Arguments pertinents
La Cour a fondé sa décision sur plusieurs points juridiques, notamment :
1. Inapplicabilité de la disposition contestée : La Cour a précisé que l'article 32, alinéa 3, n'était pas pertinent pour les faits de l'affaire. En effet, selon l'article 174, alinéa 3, du code de procédure pénale, le traitement des actes annulés ne relève pas du ministère public mais du greffe de la chambre de l'instruction. Ainsi, "le retrait ou la cancellation des actes ou des pièces relève de la compétence du service du greffe de la chambre de l'instruction".
2. Droits de la défense et recours effectif : Les requérants soutenaient que la disposition portait atteinte aux droits de la défense par un déséquilibre dans les droits des parties, en privant de recours possible. Toutefois, la Cour a jugé que les règles en matière de procédure étaient correctement appliquées et qu'aucun déséquilibre n’était constaté dans le traitement des actes annulés.
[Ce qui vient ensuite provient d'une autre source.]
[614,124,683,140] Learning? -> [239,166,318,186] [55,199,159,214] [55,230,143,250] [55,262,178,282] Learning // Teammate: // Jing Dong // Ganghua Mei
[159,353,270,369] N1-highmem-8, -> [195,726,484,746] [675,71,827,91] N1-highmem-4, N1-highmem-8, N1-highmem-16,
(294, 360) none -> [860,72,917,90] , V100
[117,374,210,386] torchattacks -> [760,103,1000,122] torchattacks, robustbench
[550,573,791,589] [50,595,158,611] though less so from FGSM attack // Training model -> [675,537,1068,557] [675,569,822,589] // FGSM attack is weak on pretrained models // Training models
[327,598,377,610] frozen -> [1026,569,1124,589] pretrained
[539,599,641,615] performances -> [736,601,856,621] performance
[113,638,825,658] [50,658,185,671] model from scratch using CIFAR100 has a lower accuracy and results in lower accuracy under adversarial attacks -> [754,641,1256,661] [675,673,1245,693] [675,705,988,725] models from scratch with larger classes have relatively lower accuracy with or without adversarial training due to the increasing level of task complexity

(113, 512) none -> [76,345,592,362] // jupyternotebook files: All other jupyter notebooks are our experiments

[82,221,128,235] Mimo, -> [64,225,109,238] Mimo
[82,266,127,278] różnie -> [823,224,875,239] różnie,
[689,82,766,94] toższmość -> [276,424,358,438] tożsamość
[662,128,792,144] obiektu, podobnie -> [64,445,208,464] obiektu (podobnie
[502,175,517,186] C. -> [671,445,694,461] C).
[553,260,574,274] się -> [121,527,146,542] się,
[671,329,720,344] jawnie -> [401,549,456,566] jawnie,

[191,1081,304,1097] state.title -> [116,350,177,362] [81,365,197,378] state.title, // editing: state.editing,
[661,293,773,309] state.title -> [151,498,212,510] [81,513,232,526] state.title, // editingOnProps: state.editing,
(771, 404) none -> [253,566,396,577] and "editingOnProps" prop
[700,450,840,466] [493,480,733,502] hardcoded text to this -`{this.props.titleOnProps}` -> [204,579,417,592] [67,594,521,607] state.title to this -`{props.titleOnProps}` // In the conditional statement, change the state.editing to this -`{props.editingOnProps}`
Interprétations et citations légales
L'interprétation des textes de loi a été cruciale dans cette décision. Voici les points saillants :
- Article 32, alinéa 3, du code de procédure pénale : Bien que contesté, cet article stipule que le ministère public a pour mission de veiller à l’exécution de l’annulation des actes. La Cour a estimé que cela ne portait pas atteinte aux droits de la défense, car les dispositions de procédure en vigueur s'appliquaient correctement.
- Article 174, alinéa 3, du code de procédure pénale : Ce texte précise la compétence du greffe de la cour d'appel concernant les actes annulés : "les actes ou pièces annulés sont retirés du dossier d'information et classés au greffe de la cour d'appel". Cela est fondamental pour comprendre que les actes annulés ne sont pas confiés à la gestion du ministère public, source de l'argumentation des requérants.
En conclusion, la décision clarifie la répartition des rôles entre le ministère public et le greffe dans le traitement des actes judiciaires, contrecarrant les allégations aimant faire d’un déséquilibre procédural ou d’une atteinte aux droits de la défense.